# Husbands punching above their weight



## davecarter (Aug 15, 2013)

Prolly won't register with the US posters, but, classic case of :

Celebrity(ish) wife separates from Beta husband while filming dance-show:
Countdown brainbox Rachel Riley splits from husband Jamie Gilbert after 16 months of marriage | Mail Online

And _Boom_, look who turns out to be the OM:
Rachel Riley and Pasha Kovalev attend London Fashion Week together just one week after confirming their romance | Mail Online


----------



## BobSimmons (Mar 2, 2013)

Always been a case of contestants getting with dancers. Here and in the US. Think you'll find the reasons for her splitting were BS. That said when the next season rolls around and he's grinding on another contestant, could well see the brakes put on that relationship.


----------



## davecarter (Aug 15, 2013)

BobSimmons said:


> Always been a case of contestants getting with dancers. Here and in the US. Think you'll find the reasons for her splitting were BS. That said when the next season rolls around and he's grinding on another contestant, could well see the brakes put on that relationship.


Same thing happens, eh?
Here, only seems to be women falling for male dancers.

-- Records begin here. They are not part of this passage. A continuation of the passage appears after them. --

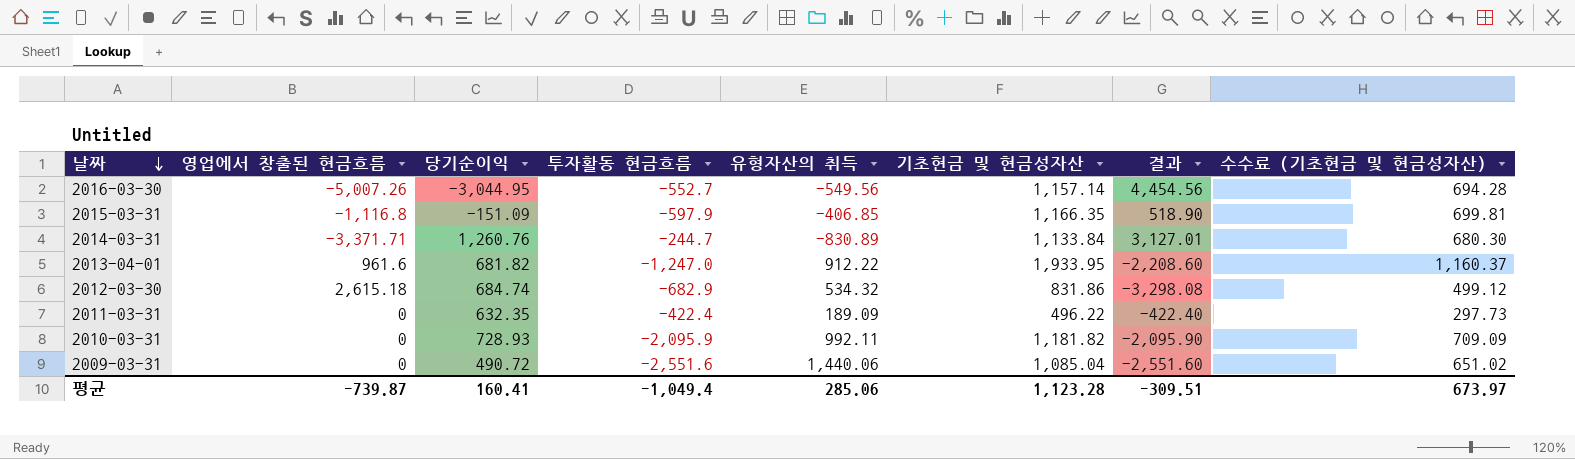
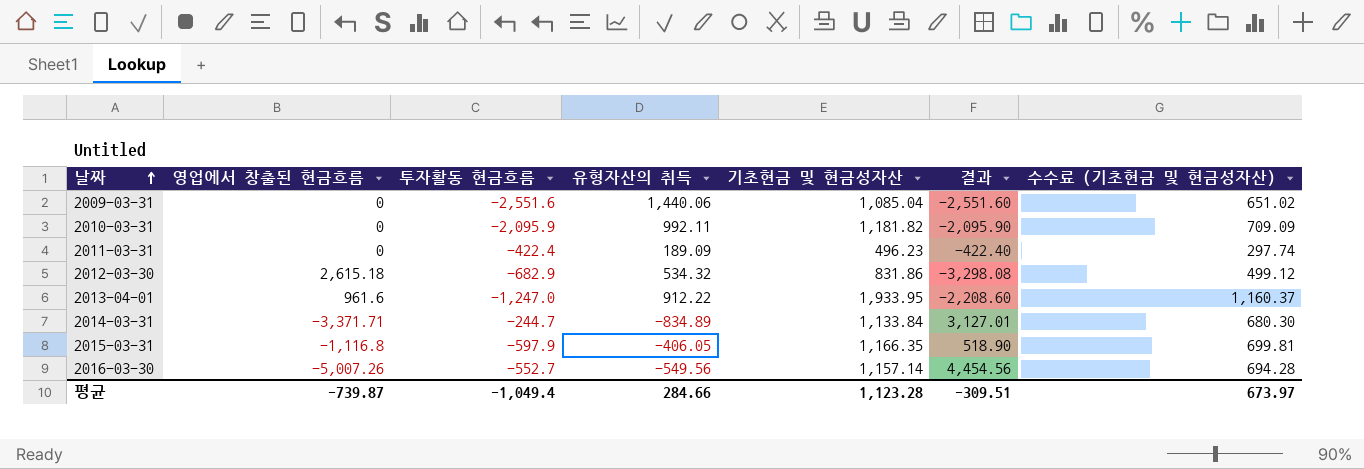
row order: 날짜 descending -> 날짜 ascending
column 당기순이익 | position: 3 -> none
2011-03-31 | 기초현금 및 현금성자산: 496.22 -> 496.23
2011-03-31 | 수수료 (기초현금 및 현금성자산): 297.73 -> 297.74
2014-03-31 | 유형자산의 취득: -830.89 -> -834.89
2015-03-31 | 유형자산의 취득: -406.85 -> -406.05
평균 | 유형자산의 취득: 285.06 -> 284.66

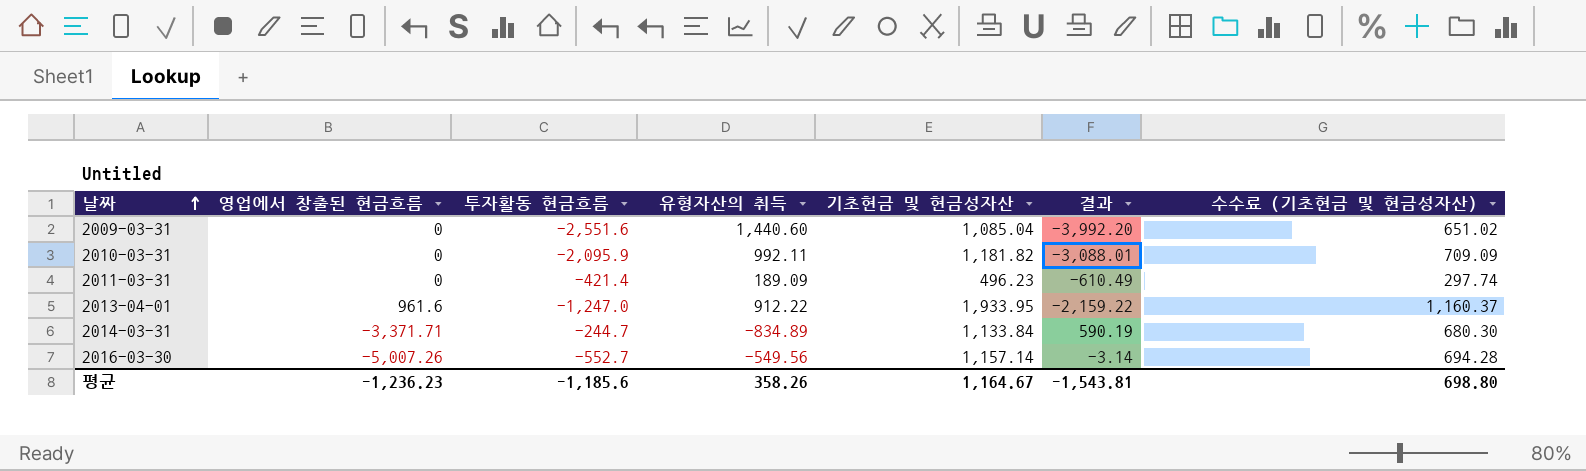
column 결과 | formula: [투자활동 현금흐름] - [영업에서 창출된 현금흐름] -> [투자활동 현금흐름] - [유형자산의 취득]
row 2012-03-30: 2,615.18 | -682.9 | 534.32 | 831.86 | -3,298.08 | 499.12 -> none
row 2015-03-31: -1,116.8 | -597.9 | -406.05 | 1,166.35 | 518.90 | 699.81 -> none
2009-03-31 | 유형자산의 취득: 1,440.06 -> 1,440.60
2011-03-31 | 투자활동 현금흐름: -422.4 -> -421.4
평균 | 영업에서 창출된 현금흐름: -739.87 -> -1,236.23
평균 | 투자활동 현금흐름: -1,049.4 -> -1,185.6
평균 | 유형자산의 취득: 284.66 -> 358.26
평균 | 기초현금 및 현금성자산: 1,123.28 -> 1,164.67
평균 | 결과: -309.51 -> -1,543.81
평균 | 수수료 (기초현금 및 현금성자산): 673.97 -> 698.80

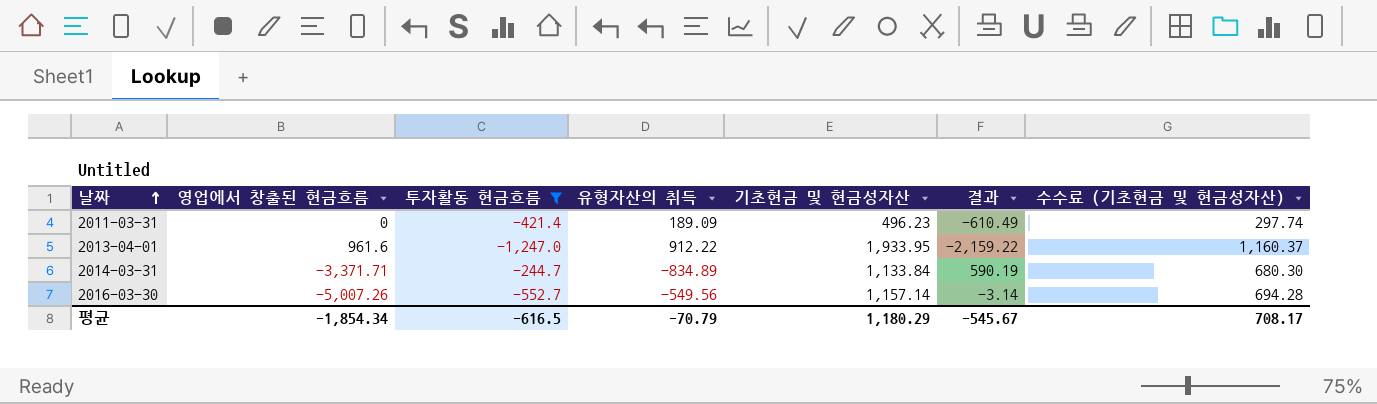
filter: none -> 투자활동 현금흐름 >= -1,247.0
평균 | 영업에서 창출된 현금흐름: -1,236.23 -> -1,854.34
평균 | 투자활동 현금흐름: -1,185.6 -> -616.5
평균 | 유형자산의 취득: 358.26 -> -70.79
평균 | 기초현금 및 현금성자산: 1,164.67 -> 1,180.29
평균 | 결과: -1,543.81 -> -545.67
평균 | 수수료 (기초현금 및 현금성자산): 698.80 -> 708.17

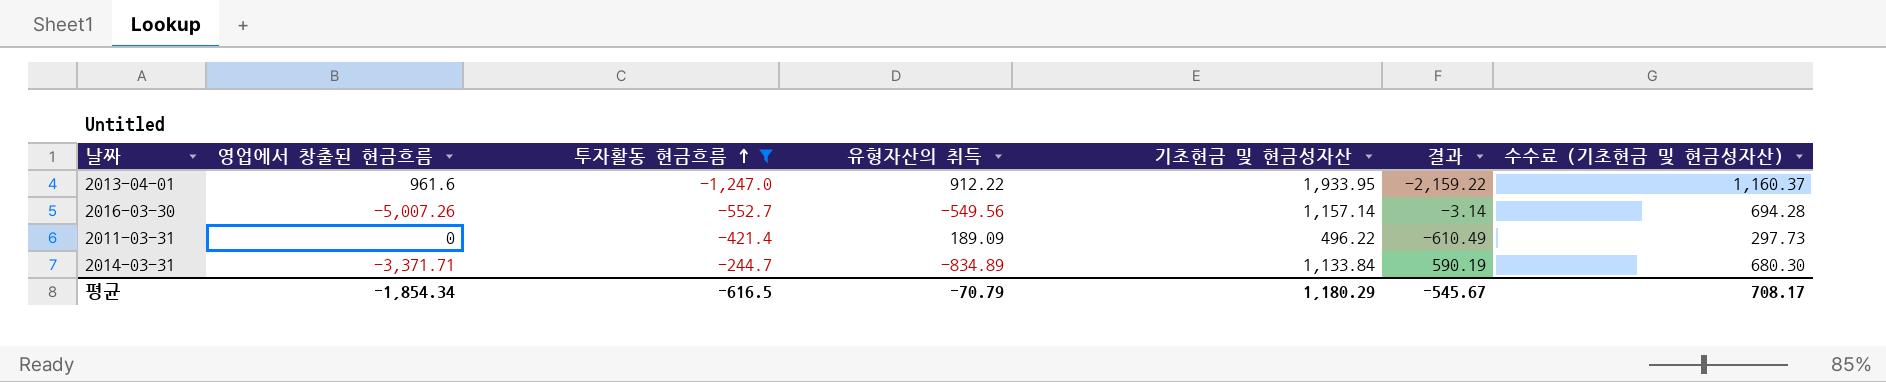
row order: 날짜 ascending -> 투자활동 현금흐름 ascending
2011-03-31 | 기초현금 및 현금성자산: 496.23 -> 496.22
2011-03-31 | 수수료 (기초현금 및 현금성자산): 297.74 -> 297.73

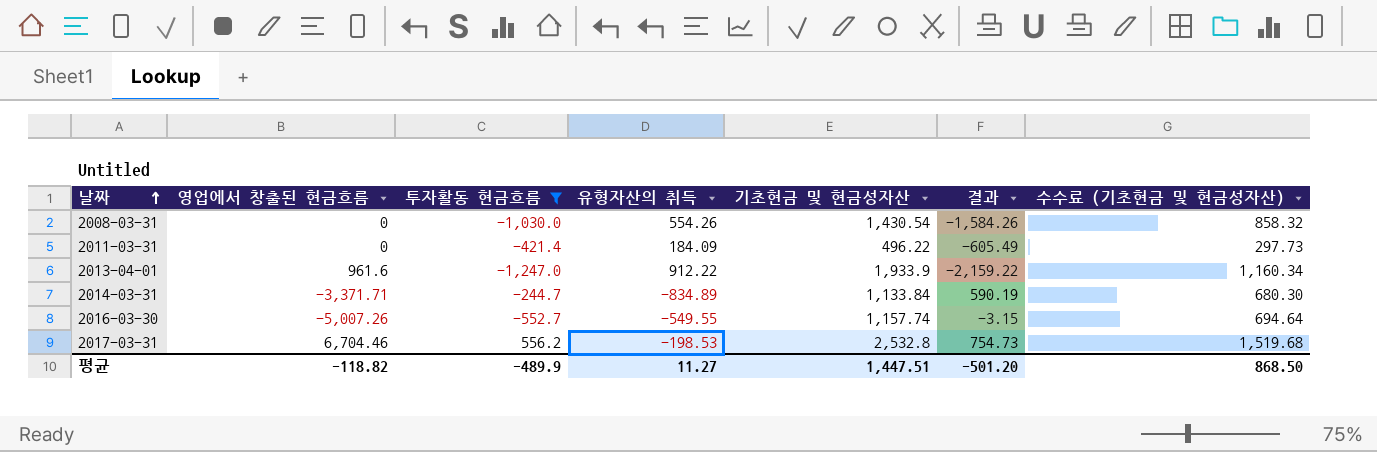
row order: 투자활동 현금흐름 ascending -> 날짜 ascending
row 2008-03-31: none -> 0 | -1,030.0 | 554.26 | 1,430.54 | -1,584.26 | 858.32
2011-03-31 | 유형자산의 취득: 189.09 -> 184.09
2011-03-31 | 결과: -610.49 -> -605.49
2013-04-01 | 기초현금 및 현금성자산: 1,933.95 -> 1,933.9
2013-04-01 | 수수료 (기초현금 및 현금성자산): 1,160.37 -> 1,160.34
2016-03-30 | 유형자산의 취득: -549.56 -> -549.55
2016-03-30 | 기초현금 및 현금성자산: 1,157.14 -> 1,157.74
2016-03-30 | 결과: -3.14 -> -3.15
2016-03-30 | 수수료 (기초현금 및 현금성자산): 694.28 -> 694.64
row 2017-03-31: none -> 6,704.46 | 556.2 | -198.53 | 2,532.8 | 754.73 | 1,519.68
평균 | 영업에서 창출된 현금흐름: -1,854.34 -> -118.82
평균 | 투자활동 현금흐름: -616.5 -> -489.9
평균 | 유형자산의 취득: -70.79 -> 11.27
평균 | 기초현금 및 현금성자산: 1,180.29 -> 1,447.51
평균 | 결과: -545.67 -> -501.20
평균 | 수수료 (기초현금 및 현금성자산): 708.17 -> 868.50

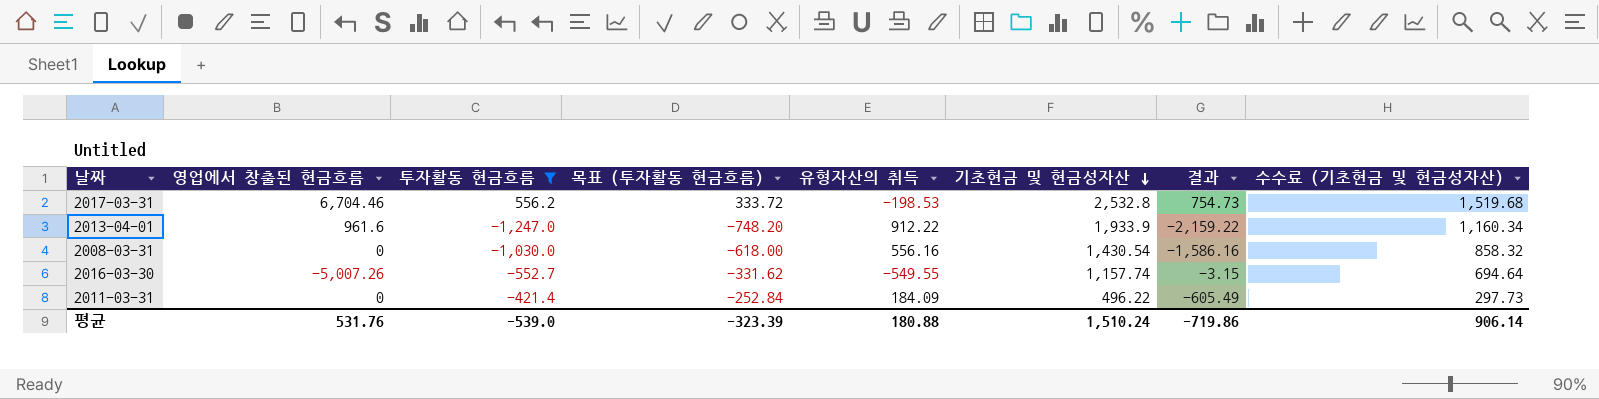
row order: 날짜 ascending -> 기초현금 및 현금성자산 descending
column 목표 (투자활동 현금흐름) | formula: none -> [투자활동 현금흐름] * 0.6
row 2014-03-31: -3,371.71 | -244.7 | -834.89 | 1,133.84 | 590.19 | 680.30 -> none
2008-03-31 | 유형자산의 취득: 554.26 -> 556.16
2008-03-31 | 결과: -1,584.26 -> -1,586.16
평균 | 영업에서 창출된 현금흐름: -118.82 -> 531.76
평균 | 투자활동 현금흐름: -489.9 -> -539.0
평균 | 유형자산의 취득: 11.27 -> 180.88
평균 | 기초현금 및 현금성자산: 1,447.51 -> 1,510.24
평균 | 결과: -501.20 -> -719.86
평균 | 수수료 (기초현금 및 현금성자산): 868.50 -> 906.14

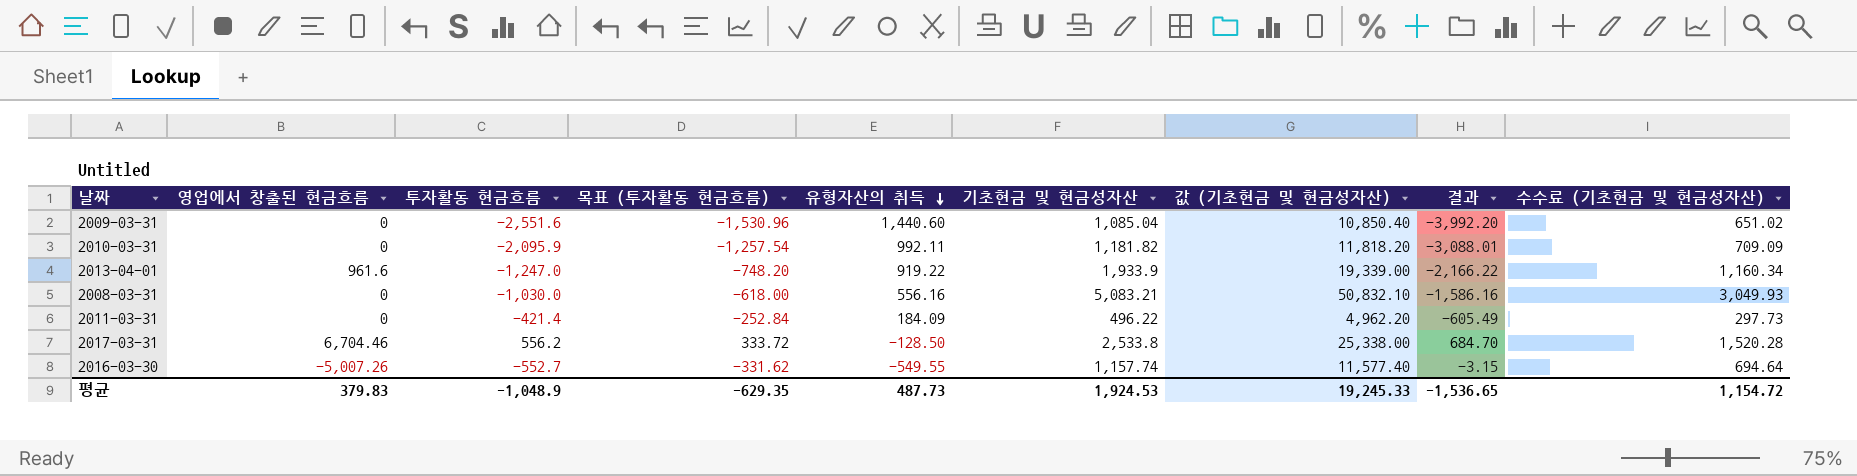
filter: 투자활동 현금흐름 >= -1,247.0 -> none
row order: 기초현금 및 현금성자산 descending -> 유형자산의 취득 descending
column 값 (기초현금 및 현금성자산) | formula: none -> [기초현금 및 현금성자산] * 10
2013-04-01 | 유형자산의 취득: 912.22 -> 919.22
2013-04-01 | 결과: -2,159.22 -> -2,166.22
2008-03-31 | 기초현금 및 현금성자산: 1,430.54 -> 5,083.21
2008-03-31 | 수수료 (기초현금 및 현금성자산): 858.32 -> 3,049.93
2017-03-31 | 유형자산의 취득: -198.53 -> -128.50
2017-03-31 | 기초현금 및 현금성자산: 2,532.8 -> 2,533.8
2017-03-31 | 결과: 754.73 -> 684.70
2017-03-31 | 수수료 (기초현금 및 현금성자산): 1,519.68 -> 1,520.28
평균 | 영업에서 창출된 현금흐름: 531.76 -> 379.83
평균 | 투자활동 현금흐름: -539.0 -> -1,048.9
평균 | 목표 (투자활동 현금흐름): -323.39 -> -629.35
평균 | 유형자산의 취득: 180.88 -> 487.73
평균 | 기초현금 및 현금성자산: 1,510.24 -> 1,924.53
평균 | 결과: -719.86 -> -1,536.65
평균 | 수수료 (기초현금 및 현금성자산): 906.14 -> 1,154.72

And to be honest, her husband does look like....his balls are still in her purse.

:scratchhead:


----------



## NextTimeAround (Dec 15, 2011)

I had wondered the same about Jon of Jon Kate plus eight.

Did he think at one time that he scored.... having the blonde, diana look alike cheerleader from high school.


----------



## ThePheonix (Jan 3, 2013)

Jimmy Soul - If You Want To Be Happy - YouTube


----------



## warlock07 (Oct 28, 2011)

http://www.telegraph.co.uk/culture/...magnified-the-fault-lines-in-my-marriage.html

http://www.express.co.uk/news/showb...y-professional-with-Rachel-Riley-before-split


----------



## staystrong (Sep 15, 2012)

She looks the type. He (OM) looks the type. Conquest. 


"However, with 28-year-old Rachel then still with her husband - who she met as a student at Oxford University - Pasha insists nothing happened until much further down the line." Pfff.. yeah, right.


----------



## 2ntnuf (Jul 14, 2012)

She was a nerd. He was a nerd. The dancing instructor was taking charge, as he must. He was teaching her. He wouldn't stand for her crap because they didn't have time to play games. She found that attractive. His hands were all over her to help her learn. What did they expect? 

She even said that she liked the rougher guys at the bank. I think? They were always making passes and goofing around. Soemthing she wasn't used to being around math majors. 

Oh yeah, she likely didn't wait for the divorce to be final. I bet she was constantly being hit on. Any cracks, all marriages have them, would have severely widened under that stress. I hope they give him all the women with two left feet from now on.


----------



## LongWalk (Apr 4, 2013)

The betrayed husband was wealthy. Attended Oxford. Maybe she was a trophy wife for him. Bottom line is celebrities in entertainment often divorce. And their divorces and romances are story material in the supermarkets for "ordinary" women to consume.

The reason TAM recommends boundaries is simple. People give into temptation. That BH should have gotten her pregnant and closer to home.


----------



## treyvion (Apr 29, 2013)

NextTimeAround said:


> I had wondered the same about Jon of Jon Kate plus eight.
> 
> Did he think at one time that he scored.... having the blonde, diana look alike cheerleader from high school.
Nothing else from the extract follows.